You might be better off, at this point, to use another recovery step, which is to suspend a piece of solid copper in the solution. This will drop the gold, along with any other precious metals in your solution. There should be some free HCl in there, too. Most gold should precipitate by the next day. Decant the solution to another container, and put the copper in the new container for a week. Rinse the powders which are still in the original container, and refine them using proceedures recommended on this forum (with proper rinses and so forth). A week later, do the same with the solution in the second container (if there were any PGMs in the solution, they will probably be included this second batch).

I don't know what the green balls are, but they will probably dissolve with dilution, using some water and a little HCl. They might be physically or chemically holding some gold, so they should be dissolved.

The copper method is referred to as "cemeting," because it has the appearance of cement, especially when using it to drop silver from a nitric solution. You can use this on the solution you just started your stock pot with, too.
 
eeTHr,

Thank you for thorough reply. I did actually add some Hci and water but not nearly enough water. Hoke says to keep the Hci low so I did. I have a nice thick copper bar at home and when i get there I will dissolve everything together and put the bar in the bucket. Do I need to add anything or just start the cementing?

Thanks Again,

Bill
 
Just start cementing.

All the water in the highly diluted urea is probably enough, and there is probably some free HCl in that solution, too.
 
Also, most people on here prefer to avoid using urea. For one thing, it's just more stuff in your solution, and you don't really need to use it.

For the refining procedure, to avoid urea, put HCl in a container with your gold, heat it (not to boiling), and add the nitric in small increments. You can see how long it takes to dissolve some of the gold, so you can see how much nitric to add at a time. Leave a little bit of gold undissolved (that means all the nitric is used up), and decant the solution into another container. Then add the water, then filter the solution into the container you want to precipitate it in.

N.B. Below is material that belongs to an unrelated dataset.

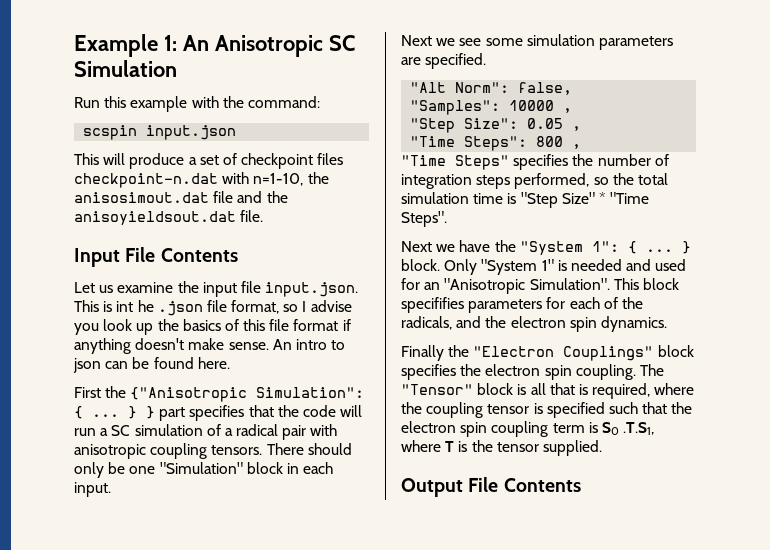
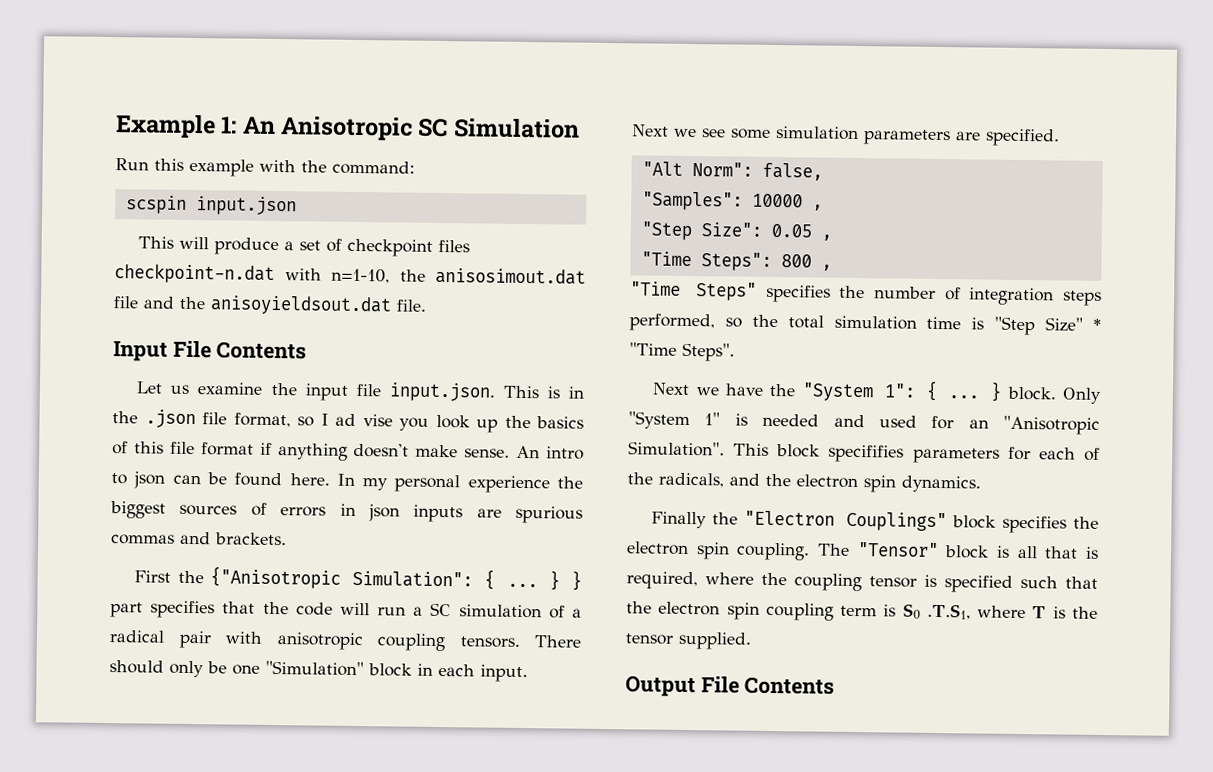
- Let us examine the input file input.json. This is int he .json file format, so I advise you look up the basics of this file format if anything doesn't make sense.
+ Let us examine the input file input.json. This is in the .json file format, so I ad vise you look up the basics of this file format if anything doesn't make sense.
+ In my personal experience the biggest sources of errors in json inputs are spurious commas and brackets.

Precipitate with your SMB.

Recover the undissolved gold which remained in the first container, and save for your next refining.

An alternate method to achieve the same thing is to put a small button of gold into the A/R after your last increment of nitric has dissolved all the original gold. The small increments will prevent too much nitric being added, and the gold button will use up what little extra nitric remains. Just weigh the button before and after, to be able to keep track of your actual batch yields.
 
The way you described it sounds to me like you evaporated some of the solution that was holding onto copper, so when it evaporated off, and you diluted with water in the pale, the copper had no where to go. Evidently conditions were right to facilitate a precipitation of some of the metals that were suspended in solution, it looks like to me, just off the top of my head, to be made up of a lot of copper. But it's such a bright green that there must be other metals in it as well.

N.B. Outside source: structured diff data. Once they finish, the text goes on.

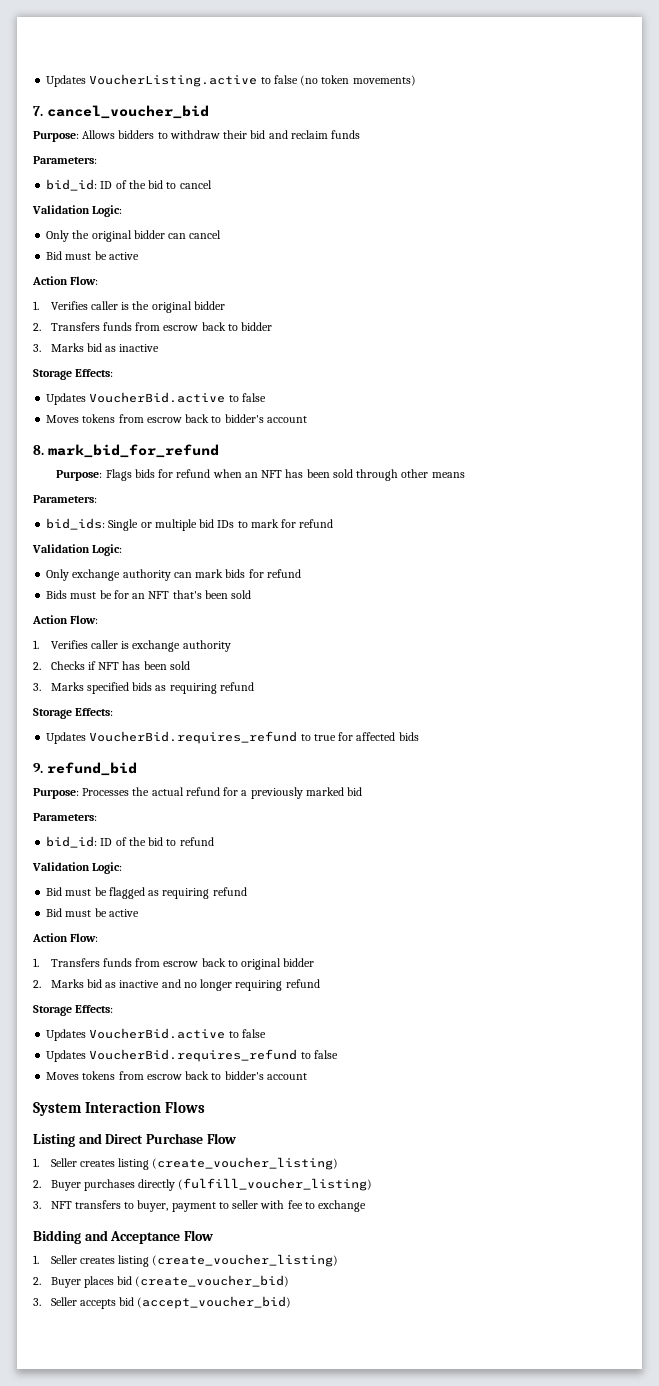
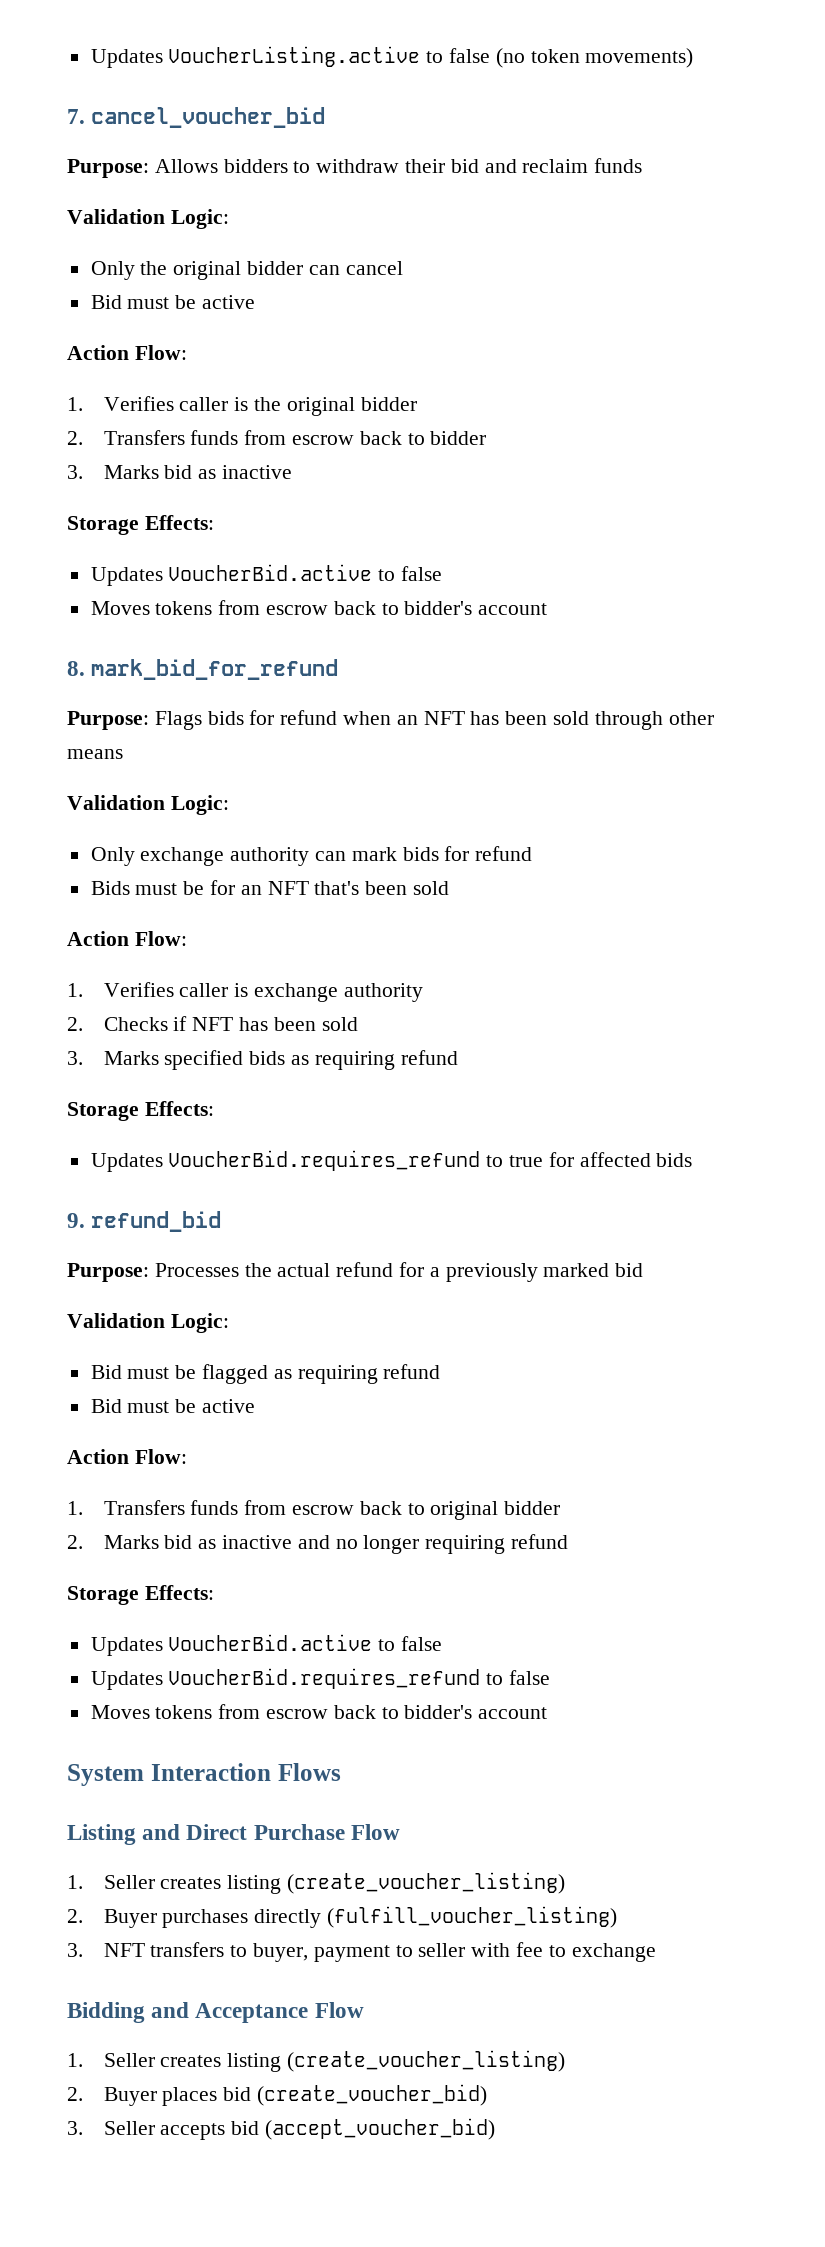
  Purpose: Allows bidders to withdraw their bid and reclaim funds
- Parameters:
- bid_id: ID of the bid to cancel
  Purpose: Flags bids for refund when an NFT has been sold through other means
- Parameters:
- bid_ids: Single or multiple bid IDs to mark for refund
  Purpose: Processes the actual refund for a previously marked bid
- Parameters:
- bid_id: ID of the bid to refund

Did you test for gold in the solution that was left over? I believe gold is the last to go into solution, so that could very well mean it's the last to precipitate out of solution. You may have fold that precipitated and still in solution. If that is the case, you might want to finish each separately instead of running it all through the start again. You could combine them once they were of like qualities and then continue with the rest of your process, using less chemicals to re-process the green mass.

Or you can put the green mass that looks like copper crystals, on eBay as a work of art and probably make a lot more money than you could if you sold all the metals. Just an idea, it kind of looks interesting!
 
Study Hokes, and get that pride back. We all have to start learning somewhere.
You did get back metal, now you need to learn to make it more pure.
Practice makes perfect, along with more homework.